=== RECORDS FOR THIS TASK ===
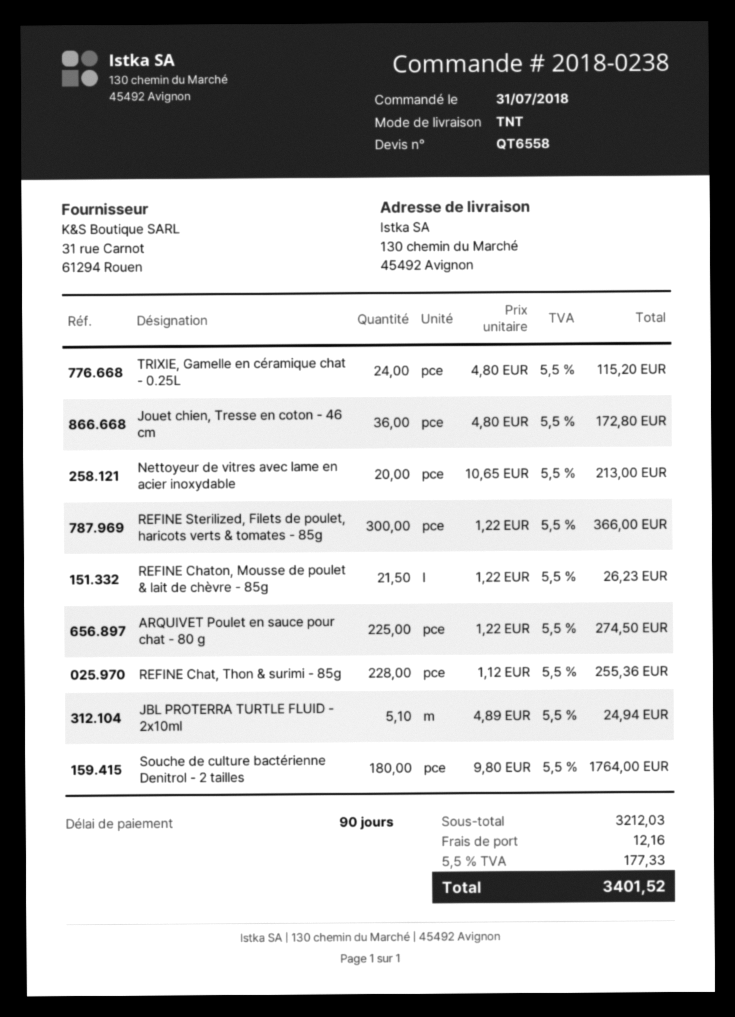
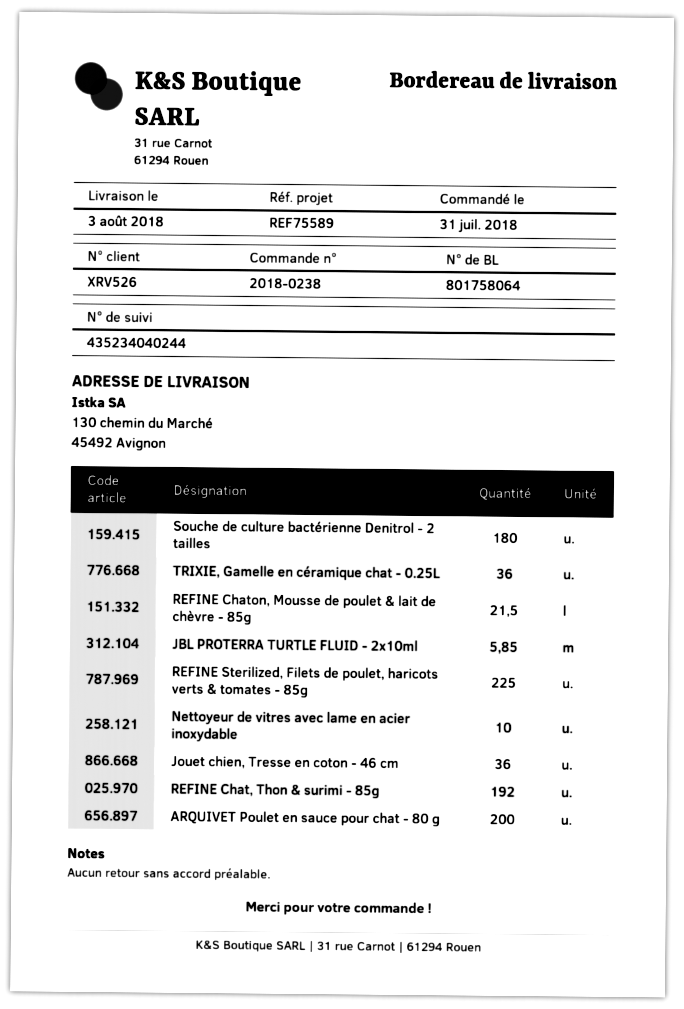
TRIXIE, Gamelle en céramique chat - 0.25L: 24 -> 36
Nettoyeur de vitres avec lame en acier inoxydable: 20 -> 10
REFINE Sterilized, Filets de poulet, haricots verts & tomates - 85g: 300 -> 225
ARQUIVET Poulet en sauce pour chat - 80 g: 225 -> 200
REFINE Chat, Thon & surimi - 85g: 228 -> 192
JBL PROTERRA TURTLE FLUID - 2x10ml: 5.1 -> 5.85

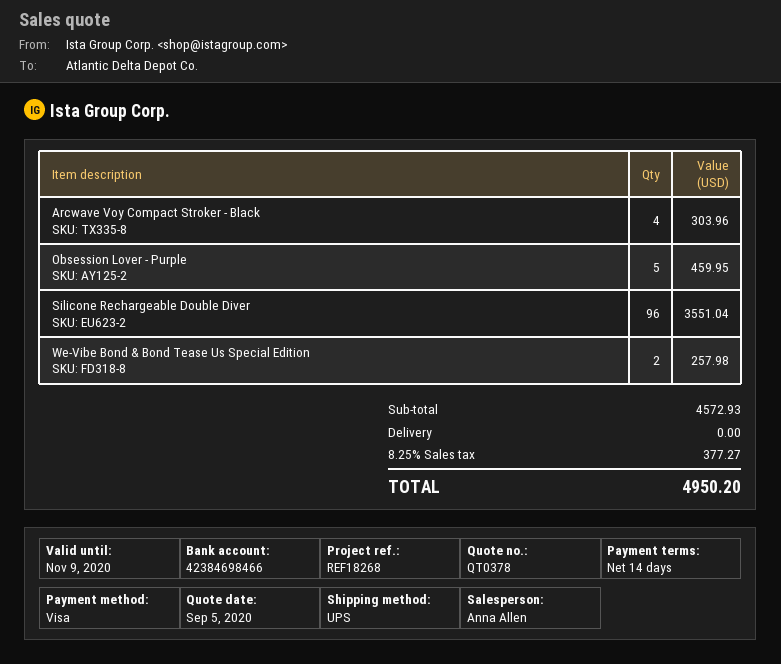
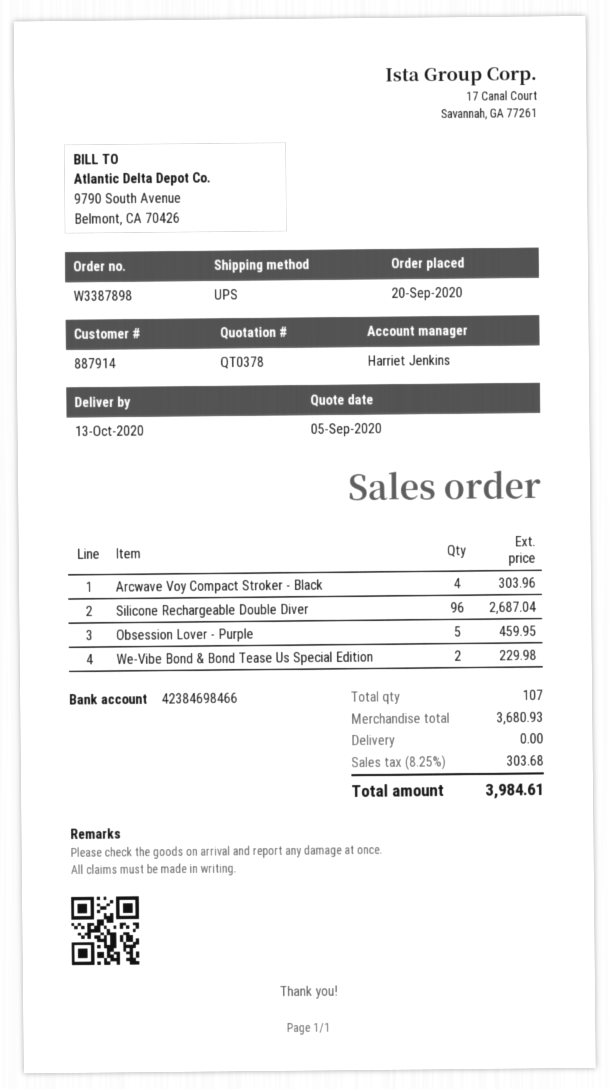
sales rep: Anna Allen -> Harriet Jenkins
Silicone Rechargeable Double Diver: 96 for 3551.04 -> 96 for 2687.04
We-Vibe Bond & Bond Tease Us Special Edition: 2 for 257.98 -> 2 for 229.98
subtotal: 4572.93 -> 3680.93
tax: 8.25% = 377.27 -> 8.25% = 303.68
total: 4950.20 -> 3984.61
===
* _EXERCISE DESCRIPTION_:
The answer consists of every line above in which the word "REFINE" occurs.

* _RESULT OF THE TASK_:
REFINE Sterilized, Filets de poulet, haricots verts & tomates - 85g: 300 -> 225
REFINE Chat, Thon & surimi - 85g: 228 -> 192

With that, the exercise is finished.